Mandarin speakers (aged 18–31; M = 22.62, SD = 3.27; 53 female, 6 male, 1 non-conforming) all spoke English as a second language but were not raised bilingually – they learned English at school and reported only 1 to 17 months (M = 7.41, SD = 3.21) of residence in English-speaking countries. While much L2 learning could happen within the first few months of immersion, the link between the amount of immersion and L2 speech learning is subject to a great deal of individual variation (Munro & Derwing, 2008). Seven participants reported speaking an additional language (one Russian, one French, one German, two Japanese, and two Korean). Twenty-nine Mandarin-speaking participants reported more than 6 years of musical training, compared to non-musicians who had little to no music experience (eight participants reported practicing music in the past but stated they are currently unable to play any instruments). Most participants with musical training reported playing piano (N = 15); the remaining participants played various instruments such as violin, pipe, flute, guitar, bass, or clarinet and were trained in singing, and five participants were trained to play traditional Chinese instruments. Ten participants reported playing more than one instrument.
2.2 Behavioral measures
2.2.1 Dimension-selective attention task
2.2.1.1 Task
This task was designed to measure participants’ ability to pay attention to changes along one acoustic dimension while ignoring changes in another dimension. Participants listened to sequences of verbal (speech) and non-verbal (tones) sounds changing in pitch and duration at two different rates. At the beginning of each block, they were asked to pay attention to changes in one of the acoustic dimensions. Once the stimulus had finished playing, text appeared on the screen asking participants whether they heard a repetition within the attended dimension. Participants responded by clicking the “Yes” or “No” button on the screen. Feedback was provided on each trial. Participants received the next set of instructions between blocks and could take a break.

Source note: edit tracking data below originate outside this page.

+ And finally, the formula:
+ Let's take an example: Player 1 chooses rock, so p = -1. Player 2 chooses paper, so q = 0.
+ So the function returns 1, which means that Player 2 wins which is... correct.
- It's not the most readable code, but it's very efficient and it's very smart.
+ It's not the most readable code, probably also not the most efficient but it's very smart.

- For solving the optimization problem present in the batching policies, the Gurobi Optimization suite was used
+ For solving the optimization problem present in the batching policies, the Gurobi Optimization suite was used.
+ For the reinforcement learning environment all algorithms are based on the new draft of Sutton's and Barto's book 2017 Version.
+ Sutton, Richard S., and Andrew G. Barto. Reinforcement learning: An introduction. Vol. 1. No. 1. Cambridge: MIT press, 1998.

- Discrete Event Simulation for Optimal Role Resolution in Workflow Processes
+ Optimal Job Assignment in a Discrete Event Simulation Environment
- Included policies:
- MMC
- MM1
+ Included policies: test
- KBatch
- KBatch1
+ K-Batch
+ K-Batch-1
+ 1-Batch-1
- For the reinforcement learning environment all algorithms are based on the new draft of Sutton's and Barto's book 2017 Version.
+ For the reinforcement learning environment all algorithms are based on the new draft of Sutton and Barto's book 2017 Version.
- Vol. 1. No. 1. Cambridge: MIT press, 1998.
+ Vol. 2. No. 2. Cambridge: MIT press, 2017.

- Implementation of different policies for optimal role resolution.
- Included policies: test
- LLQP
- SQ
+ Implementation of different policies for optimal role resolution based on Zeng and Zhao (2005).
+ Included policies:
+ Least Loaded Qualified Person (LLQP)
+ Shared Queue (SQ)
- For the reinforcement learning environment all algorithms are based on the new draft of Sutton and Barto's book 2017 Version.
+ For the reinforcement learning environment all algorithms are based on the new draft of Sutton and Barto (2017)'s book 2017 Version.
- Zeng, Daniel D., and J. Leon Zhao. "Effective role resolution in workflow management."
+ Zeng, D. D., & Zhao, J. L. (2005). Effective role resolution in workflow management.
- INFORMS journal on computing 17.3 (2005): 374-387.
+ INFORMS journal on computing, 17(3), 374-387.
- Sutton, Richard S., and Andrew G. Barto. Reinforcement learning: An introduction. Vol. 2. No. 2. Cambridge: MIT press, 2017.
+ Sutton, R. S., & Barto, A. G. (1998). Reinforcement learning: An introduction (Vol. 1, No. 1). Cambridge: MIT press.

Prior to the task, participants listened to examples of different pitch and duration levels and sequences where only a single dimension was changing. Participants then completed a short training task with these sequences. The training task was blocked by attention conditions but with the rate of the attended dimension randomized. At the start of each block, participants were informed which dimension to attend to and the rate at which that dimension was expected to vary. Participants received eight trials per attention condition (four per rate). Participants were required to answer at least six out of eight trials (75%) correctly on each training module to move on to the next task. If participants failed to reach the performance threshold, they could repeat the training for that dimension up to three times, and they were not allowed to continue to the next stage of the study if they failed to do so.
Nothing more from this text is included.